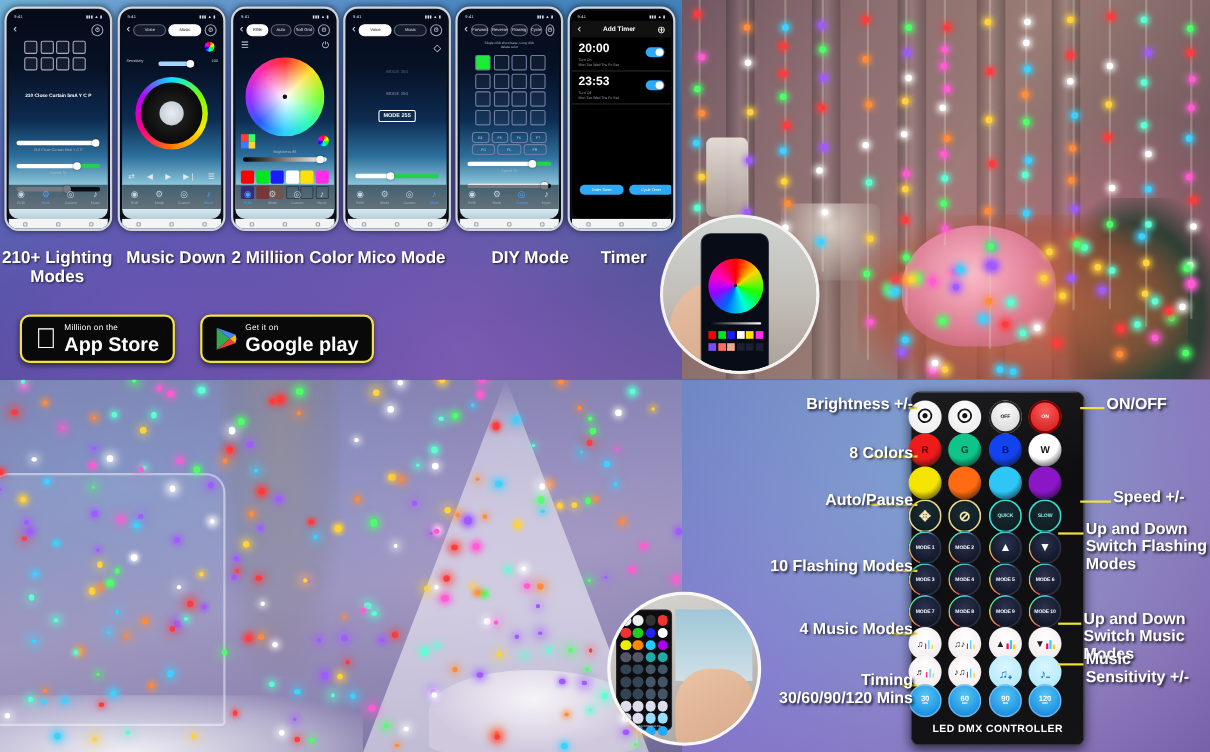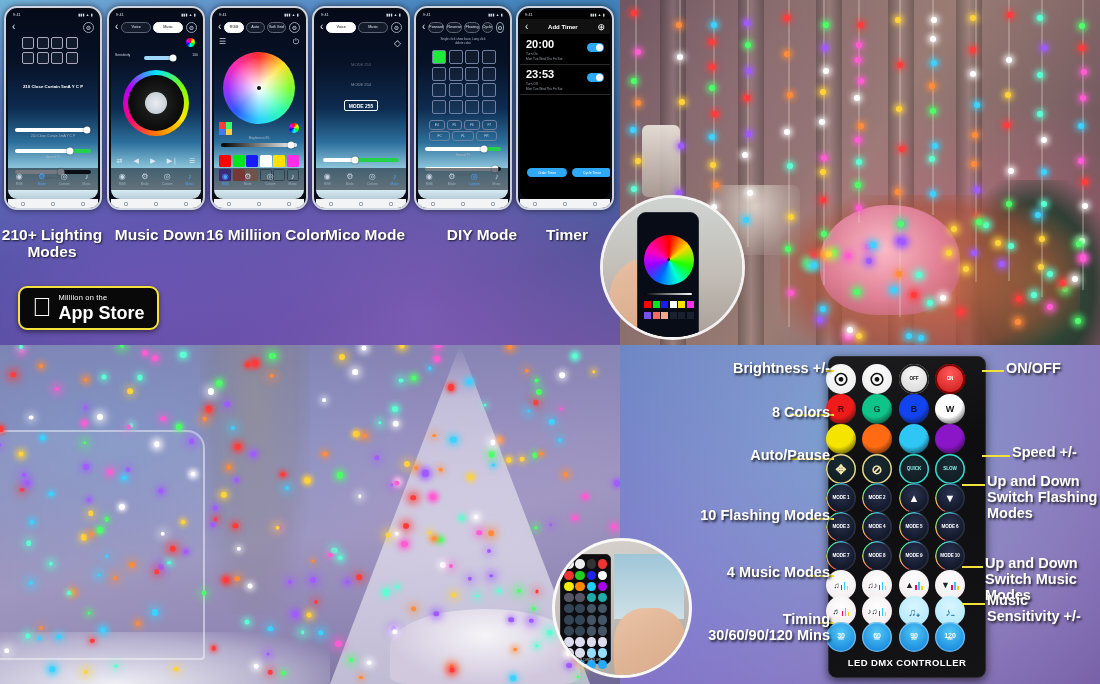--- a/index.html
+++ b/index.html
@@ -673,31 +673,45 @@
             <i></i>
             <i></i>
           </div>
         </div>
       </div>
 
     <div id="captions">
         <div class="caption" style="left: -4px; top: 226px; width: 112px; white-space: pre-line;">210+ Lighting
 Modes</div>
         <div class="caption" style="left: 110px; top: 226px; width: 100px; white-space: pre-line;">Music Down</div>
-        <div class="caption" style="left: 205px; top: 226px; width: 122px; white-space: pre-line;">16 Milliion Color</div>
+        <div class="caption" style="left: 205px; top: 226px; width: 122px; white-space: pre-line;">2 Milliion Color</div>
         <div class="caption" style="left: 315px; top: 226px; width: 100px; white-space: pre-line;">Mico Mode</div>
         <div class="caption" style="left: 432px; top: 226px; width: 100px; white-space: pre-line;">DIY Mode</div>
         <div class="caption" style="left: 522px; top: 226px; width: 90px; white-space: pre-line;">Timer</div>
       </div>
 
     <div class="store-badge" style="left:18px; top:286px;">
       <span style="font-size:26px;color:#fff;line-height:1;margin-top:-3px;"></span>
       <span class="sb-t">
         <span class="sb-small">Milliion on the</span>
         <span class="sb-big">App Store</span>
+      </span>
+    </div>
+    <div class="store-badge" style="left:182px; top:286px;">
+      <span style="position:relative;width:20px;height:22px;display:block;">
+        <svg width="20" height="22" viewBox="0 0 20 22">
+          <polygon points="1,1 13,11 1,21" fill="#34a853"></polygon>
+          <polygon points="1,1 13,11 18,7" fill="#4285f4"></polygon>
+          <polygon points="1,21 13,11 18,15" fill="#ea4335"></polygon>
+          <polygon points="13,11 18,7 19,11 18,15" fill="#fbbc04"></polygon>
+        </svg>
+      </span>
+      <span class="sb-t">
+        <span class="sb-small">Get it on</span>
+        <span class="sb-big">Google play</span>
       </span>
     </div>
   </div>
 
   <div id="bottom-panel">
     <div id="room-photo">
       <div id="plant"></div>
       <div id="wirechair"></div>
       <div id="teepee"></div>
       <div id="cushion"></div>

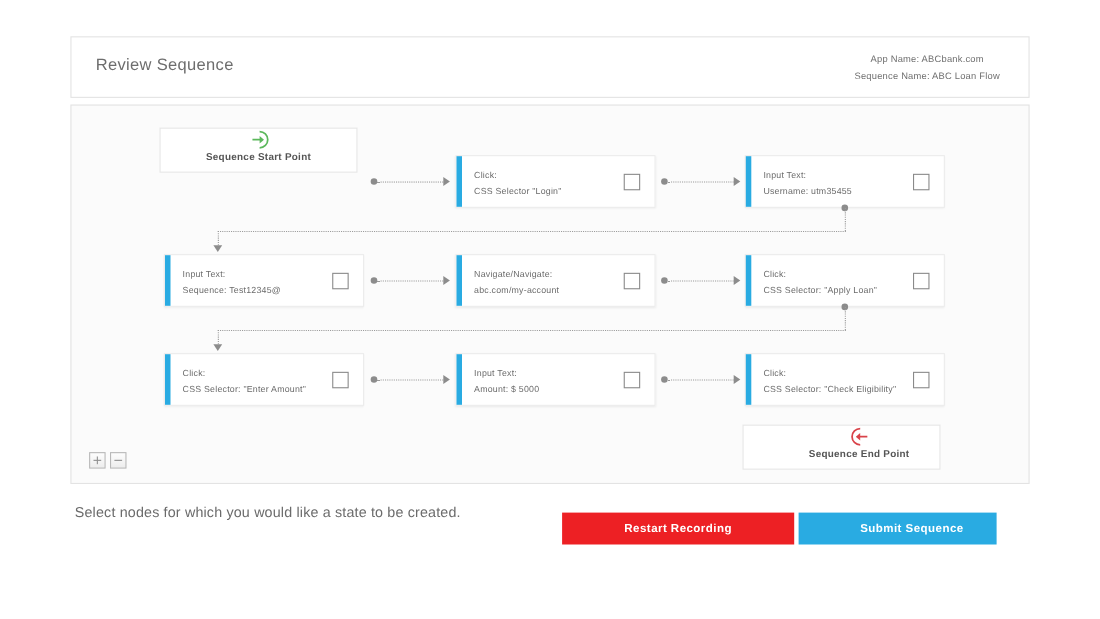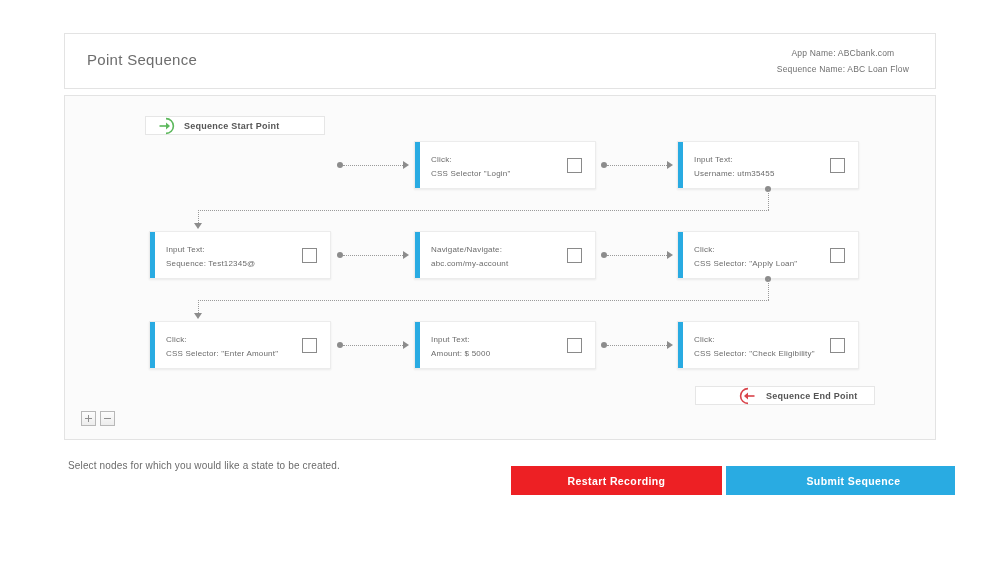--- a/index.html
+++ b/index.html
@@ -60,40 +60,41 @@
   }
 
   
   .pill {
     position: absolute;
     background: #ffffff;
     border: 1px solid #e6e6e6;
     box-sizing: border-box;
     display: flex;
     align-items: center;
-    height: 19px;
+    height: 41px;
+    flex-direction: column;
   }
   .pill-label {
     font-size: 9px;
     color: #555;
     letter-spacing: .25px;
     font-weight: bold;
   }
   .pill-icon {
     display: inline-flex;
     align-items: center;
     justify-content: center;
     width: 20px;
     height: 20px;
     margin-left: 10px;
     margin-right: 8px;
   }
 
   #start-pill { left: 80px; top: 20px; width: 180px; }
-  #end-pill   { left: 630px; top: 290px; width: 180px; padding-left: 32px; }
+  #end-pill   { left: 610px; top: 290px; width: 180px; padding-left: 32px; }
 
   
   .node {
     position: absolute;
     width: 182px;
     height: 48px;
     background: #ffffff;
     border: 1px solid #ececec;
     box-sizing: border-box;
     box-shadow: 0 1px 2px rgba(0,0,0,0.07);
@@ -226,44 +227,44 @@
   }
 
   
   .footer-note {
     position: absolute;
     left: 68px;
     top: 455px;
     width: 430px;
   }
   .footer-note div {
-    font-size: 10px;
+    font-size: 13px;
     color: #6b6b6b;
     line-height: 22px;
     letter-spacing: .15px;
   }
   .btn {
     position: absolute;
     height: 29px;
     border: none;
     color: #ffffff;
     font-size: 10.5px;
     font-weight: bold;
     letter-spacing: .4px;
     font-family: "Liberation Sans", sans-serif;
     cursor: pointer;
   }
   #restart-btn { left: 511px; top: 466px; width: 211px; background: #ed2024; }
-  #submit-btn  { left: 726px; top: 466px; width: 229px; background: #29abe2; padding-left: 32px; }
+  #submit-btn  { left: 726px; top: 466px; width: 180px; background: #29abe2; padding-left: 32px; }
 </style>
 </head>
 <body>
 
 <div class="header-card">
-  <div class="header-title">Point Sequence</div>
+  <div class="header-title">Review Sequence</div>
   <div class="header-meta">
     <div>App Name: ABCbank.com</div>
     <div>Sequence Name: ABC Loan Flow</div>
   </div>
 </div>
 
 <div class="canvas-panel">
 
   <div class="pill" id="start-pill">
     <span class="pill-icon">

──────

YOUR INSTRUCTIONS: When you output the entries, keep each line exactly as it is and leave out any pictures.

RESPONSE BELOW:
--- a/index.html
+++ b/index.html
@@ -673,31 +673,45 @@
             <i></i>
             <i></i>
           </div>
         </div>
       </div>
 
     <div id="captions">
         <div class="caption" style="left: -4px; top: 226px; width: 112px; white-space: pre-line;">210+ Lighting
 Modes</div>
         <div class="caption" style="left: 110px; top: 226px; width: 100px; white-space: pre-line;">Music Down</div>
-        <div class="caption" style="left: 205px; top: 226px; width: 122px; white-space: pre-line;">16 Milliion Color</div>
+        <div class="caption" style="left: 205px; top: 226px; width: 122px; white-space: pre-line;">2 Milliion Color</div>
         <div class="caption" style="left: 315px; top: 226px; width: 100px; white-space: pre-line;">Mico Mode</div>
         <div class="caption" style="left: 432px; top: 226px; width: 100px; white-space: pre-line;">DIY Mode</div>
         <div class="caption" style="left: 522px; top: 226px; width: 90px; white-space: pre-line;">Timer</div>
       </div>
 
     <div class="store-badge" style="left:18px; top:286px;">
       <span style="font-size:26px;color:#fff;line-height:1;margin-top:-3px;"></span>
       <span class="sb-t">
         <span class="sb-small">Milliion on the</span>
         <span class="sb-big">App Store</span>
+      </span>
+    </div>
+    <div class="store-badge" style="left:182px; top:286px;">
+      <span style="position:relative;width:20px;height:22px;display:block;">
+        <svg width="20" height="22" viewBox="0 0 20 22">
+          <polygon points="1,1 13,11 1,21" fill="#34a853"></polygon>
+          <polygon points="1,1 13,11 18,7" fill="#4285f4"></polygon>
+          <polygon points="1,21 13,11 18,15" fill="#ea4335"></polygon>
+          <polygon points="13,11 18,7 19,11 18,15" fill="#fbbc04"></polygon>
+        </svg>
+      </span>
+      <span class="sb-t">
+        <span class="sb-small">Get it on</span>
+        <span class="sb-big">Google play</span>
       </span>
     </div>
   </div>
 
   <div id="bottom-panel">
     <div id="room-photo">
       <div id="plant"></div>
       <div id="wirechair"></div>
       <div id="teepee"></div>
       <div id="cushion"></div>

--- a/index.html
+++ b/index.html
@@ -60,40 +60,41 @@
   }
 
   
   .pill {
     position: absolute;
     background: #ffffff;
     border: 1px solid #e6e6e6;
     box-sizing: border-box;
     display: flex;
     align-items: center;
-    height: 19px;
+    height: 41px;
+    flex-direction: column;
   }
   .pill-label {
     font-size: 9px;
     color: #555;
     letter-spacing: .25px;
     font-weight: bold;
   }
   .pill-icon {
     display: inline-flex;
     align-items: center;
     justify-content: center;
     width: 20px;
     height: 20px;
     margin-left: 10px;
     margin-right: 8px;
   }
 
   #start-pill { left: 80px; top: 20px; width: 180px; }
-  #end-pill   { left: 630px; top: 290px; width: 180px; padding-left: 32px; }
+  #end-pill   { left: 610px; top: 290px; width: 180px; padding-left: 32px; }
 
   
   .node {
     position: absolute;
     width: 182px;
     height: 48px;
     background: #ffffff;
     border: 1px solid #ececec;
     box-sizing: border-box;
     box-shadow: 0 1px 2px rgba(0,0,0,0.07);
@@ -226,44 +227,44 @@
   }
 
   
   .footer-note {
     position: absolute;
     left: 68px;
     top: 455px;
     width: 430px;
   }
   .footer-note div {
-    font-size: 10px;
+    font-size: 13px;
     color: #6b6b6b;
     line-height: 22px;
     letter-spacing: .15px;
   }
   .btn {
     position: absolute;
     height: 29px;
     border: none;
     color: #ffffff;
     font-size: 10.5px;
     font-weight: bold;
     letter-spacing: .4px;
     font-family: "Liberation Sans", sans-serif;
     cursor: pointer;
   }
   #restart-btn { left: 511px; top: 466px; width: 211px; background: #ed2024; }
-  #submit-btn  { left: 726px; top: 466px; width: 229px; background: #29abe2; padding-left: 32px; }
+  #submit-btn  { left: 726px; top: 466px; width: 180px; background: #29abe2; padding-left: 32px; }
 </style>
 </head>
 <body>
 
 <div class="header-card">
-  <div class="header-title">Point Sequence</div>
+  <div class="header-title">Review Sequence</div>
   <div class="header-meta">
     <div>App Name: ABCbank.com</div>
     <div>Sequence Name: ABC Loan Flow</div>
   </div>
 </div>
 
 <div class="canvas-panel">
 
   <div class="pill" id="start-pill">
     <span class="pill-icon">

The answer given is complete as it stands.